The crystal structure of the d(CGCGCG)2–Cr3+ complex analyzed in this study has the same packing mode of the Z-DNA helices as the d(CACGIUG)2–[Co(NH3)6]3+ (PDB 1omk) [37] and d(TGCGCA)2–[Co(NH3)6]3+ (362d) structures [38]. Although sperminium tetrachloride was present in the crystallization conditions, the spermine4+ tetracation has not been identified in the electron density maps of the d(CGCGCG)2–Cr3+ crystal. This suggests either a complete disorder of the entire spermine4+ molecule, or its total absence in the crystal structure.

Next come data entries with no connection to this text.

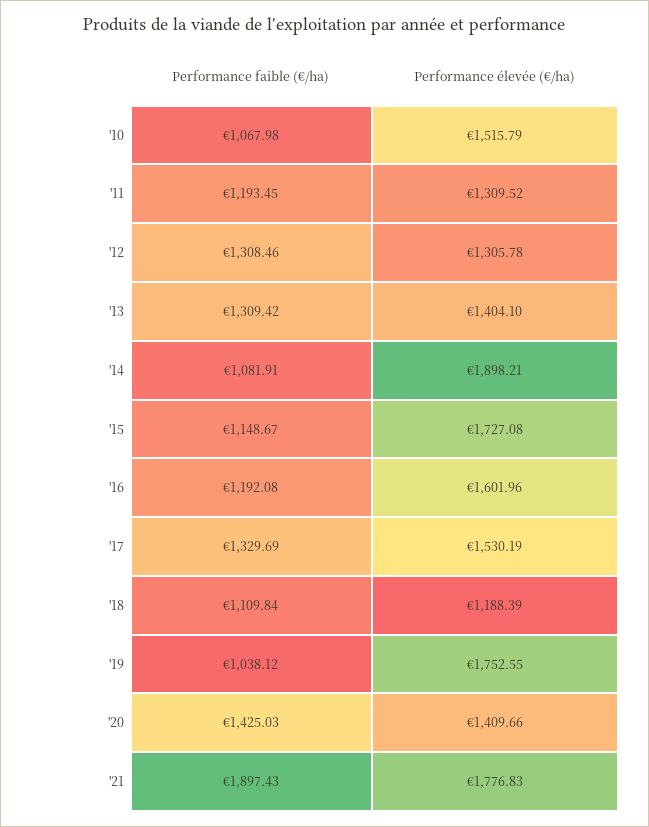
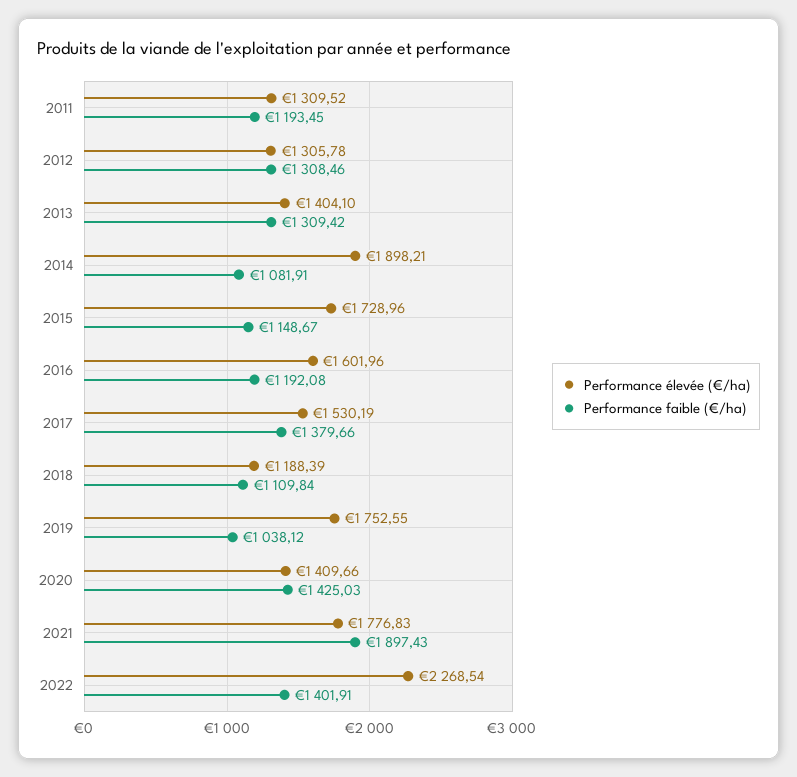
Performance faible (€/ha), '10: 1067.98 -> none
Performance élevée (€/ha), '10: 1515.79 -> none
Performance élevée (€/ha), '15: 1727.08 -> 1728.96
Performance faible (€/ha), '17: 1329.69 -> 1379.66
Performance élevée (€/ha), 2022: none -> 2268.54
Performance faible (€/ha), 2022: none -> 1401.91

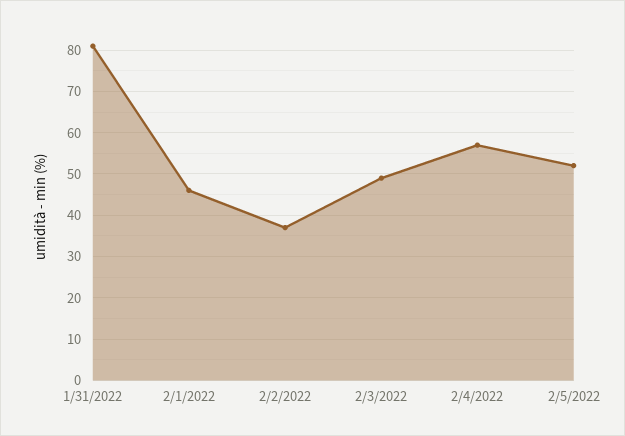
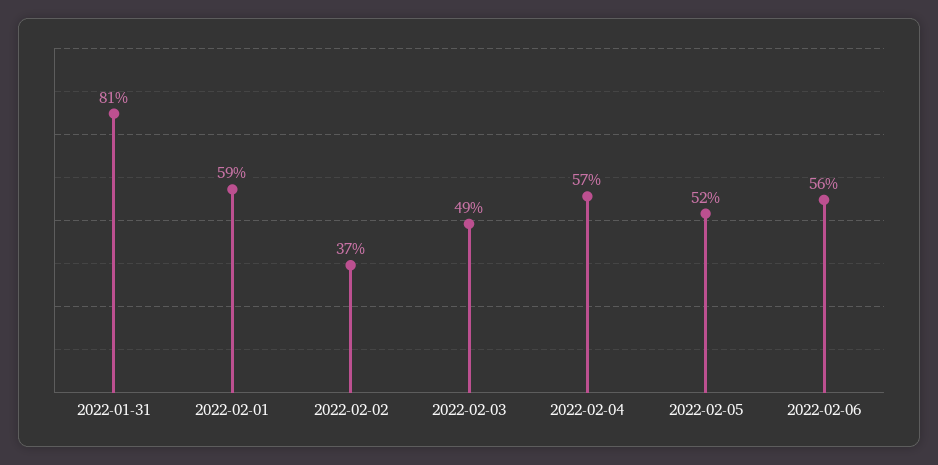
2/1/2022: 45 -> 59
2022-02-06: none -> 56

Our studies of the d(CGCGCG)2–Cr3+ complex indicate that Z-DNA, especially in complexes with metal cations, has a large potential for conformational flexibility. The present structure, as well as other examples deposited in the PDB, strongly supports the notion that Z-DNA helices should not be regarded as having extremely regular and rigid stereochemistry, in contradiction to the suggestion made by Brzezinski et al. [29]. The d(CGCGCG)2–Cr3+ structure is an excellent illustration of the flexibility of the Z-DNA molecule, visible in the adoption of multiple conformations (by the phosphate groups and the G2 nucleotide), in response to changes in its electrostatic and hydration environment, caused by the introduction of hydrated metal complexes.